Tuesday, September 05, 2006

Gone With The Draft

Rep. John Murtha has an interesting piece on Huffington Post.

Here's the part I found the most interesting:

"While the Administration stresses that we are a country at war, they refuse to spread the burden proportionately. Instead, they pursue tax incentives for the rich, run up our federal deficit, and spend astronomical sums in Iraq with little or no control over wasteful and fraudulent spending. This is not the picture of a country at war. Consider the following:

The current war in Iraq has lasted longer than the Korean War, World War I and World War II in Europe. This war is the first protracted conflict in modern times in which our nation has not utilized a draft for additional support. If the President is genuinely serious in his comparison with communism and fascism, perhaps he should reconsider a call to reinstate the draft."
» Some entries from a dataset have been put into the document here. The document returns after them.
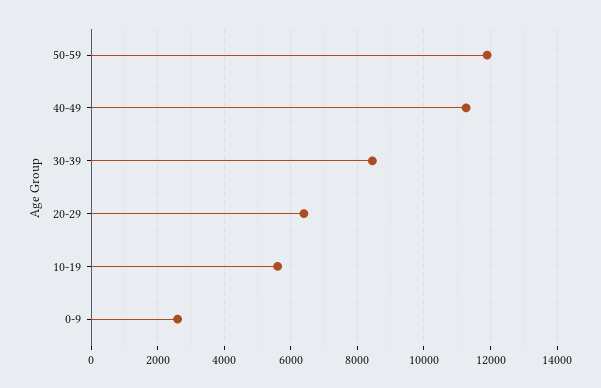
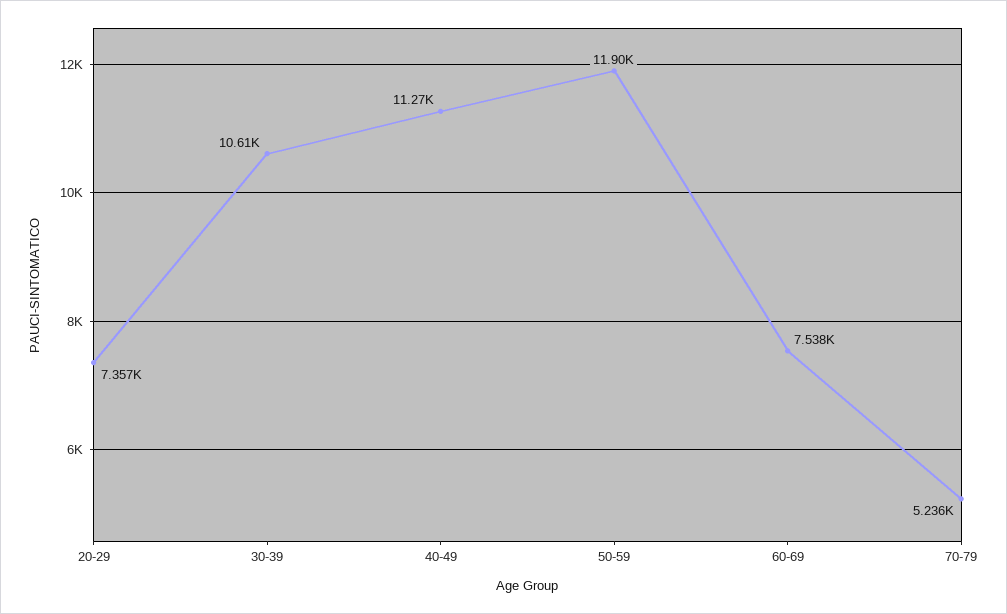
30-39: 8400 -> 10610
20-29: 6400 -> 7357
10-19: 5600 -> none
0-9: 2600 -> none
60-69: none -> 7538
70-79: none -> 5236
Now, while I find the logic of Rep. Murtha's argument pretty much unassailable, I nonetheless have problems agreeing with him. Those reasons are very personal.

I don't feel that I can in all good conscience call for a draft. When I was of military age there was no draft, and I never had to serve in the military. And since I am no longer draftable, for me to call for a draft for people younger than I am when I wouldn't be put at risk myself would be, in my opinion, somewhat hypocritical. Or at least that's how it seems to me. I don't want to be one of those commentators (like General Bill Kristol at The Weekly Standard) who's all gung-ho for other people to go off to a war he doesn't have to fight himself.
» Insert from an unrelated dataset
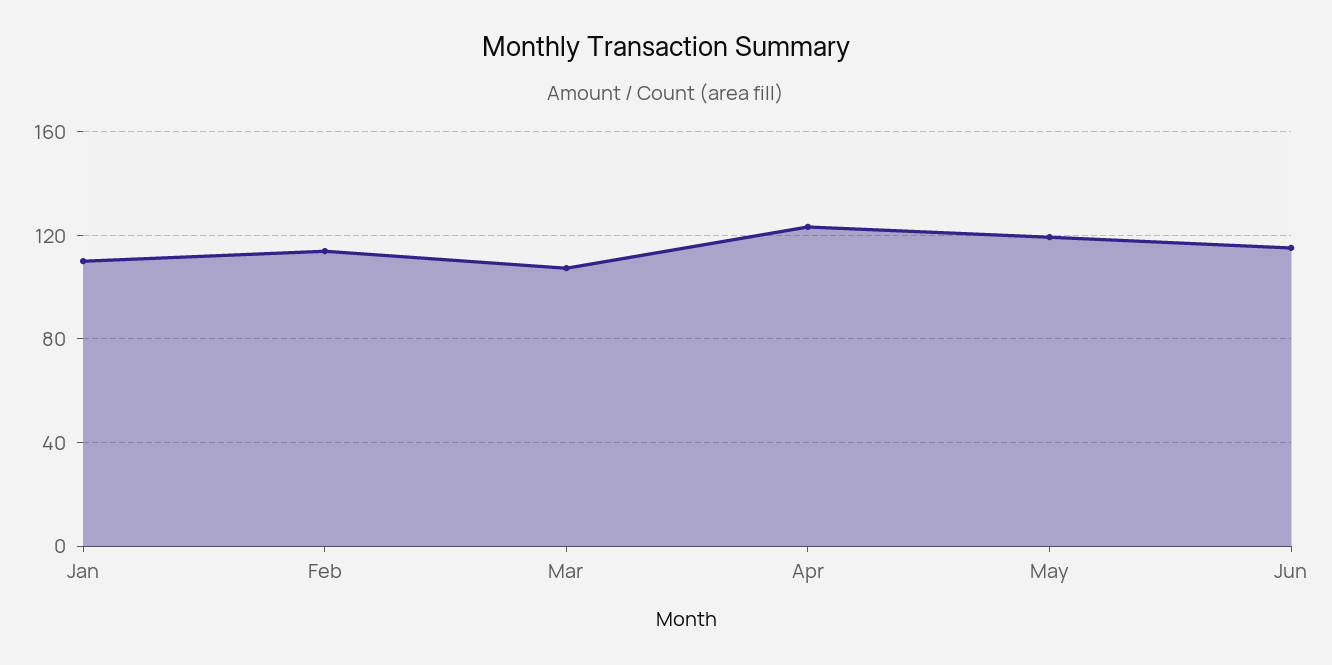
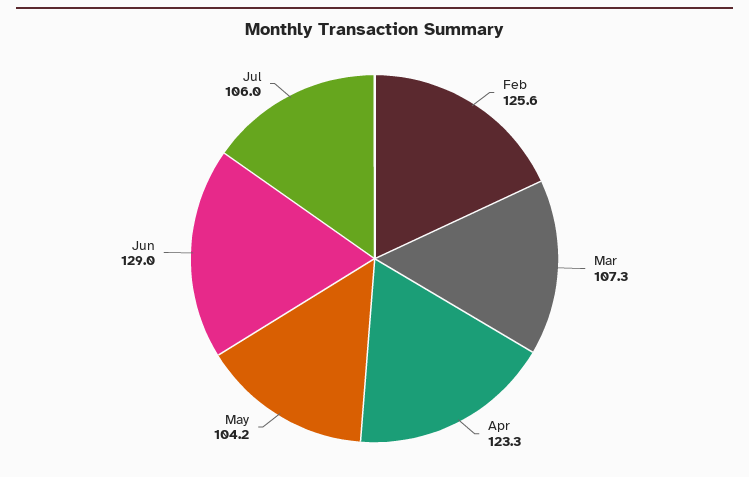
Jan: 110 -> none
Feb: 115 -> 125.6
May: 120 -> 104.2
Jun: 115 -> 129
Jul: none -> 106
But the fact that Bush and his co-conspirators think they can fight a war on the cheap is somehow very American -- or at least it's the way we seem to have evolved. We want it all at the same time and we don't want to have to give up anything. We're a people who want to have our cake, eat it too and lose weight -- all at the same time. And what this administration wants is to see to it that only a tiny fraction of the population takes on a disproportionate percentage of the risk and the sacrifice involved in this war -- that way popular discontent won't boil over, as it did, for instance, with Vietnam. That's why you see the same troops being redeployed to Iraq over and over and over again -- they have no other way of doing it, short of a draft. there just aren't enough troops to go around. Not without a draft, anyway.
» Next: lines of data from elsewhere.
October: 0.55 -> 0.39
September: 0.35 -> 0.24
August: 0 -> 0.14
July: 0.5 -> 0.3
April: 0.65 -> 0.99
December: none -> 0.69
Now imagine if this government did what other governments have done in this country during wartime. Imagine if they raised taxes. Imagine if they rationed meat and rubber and gasoline. Imagine if they reinstituted the draft and started conscripting 18-year-olds to go off to Iraq and fight -- and they didn't allow for college deferments.

How long do you think it would take before this country exploded? Ten minutes? Maybe twenty?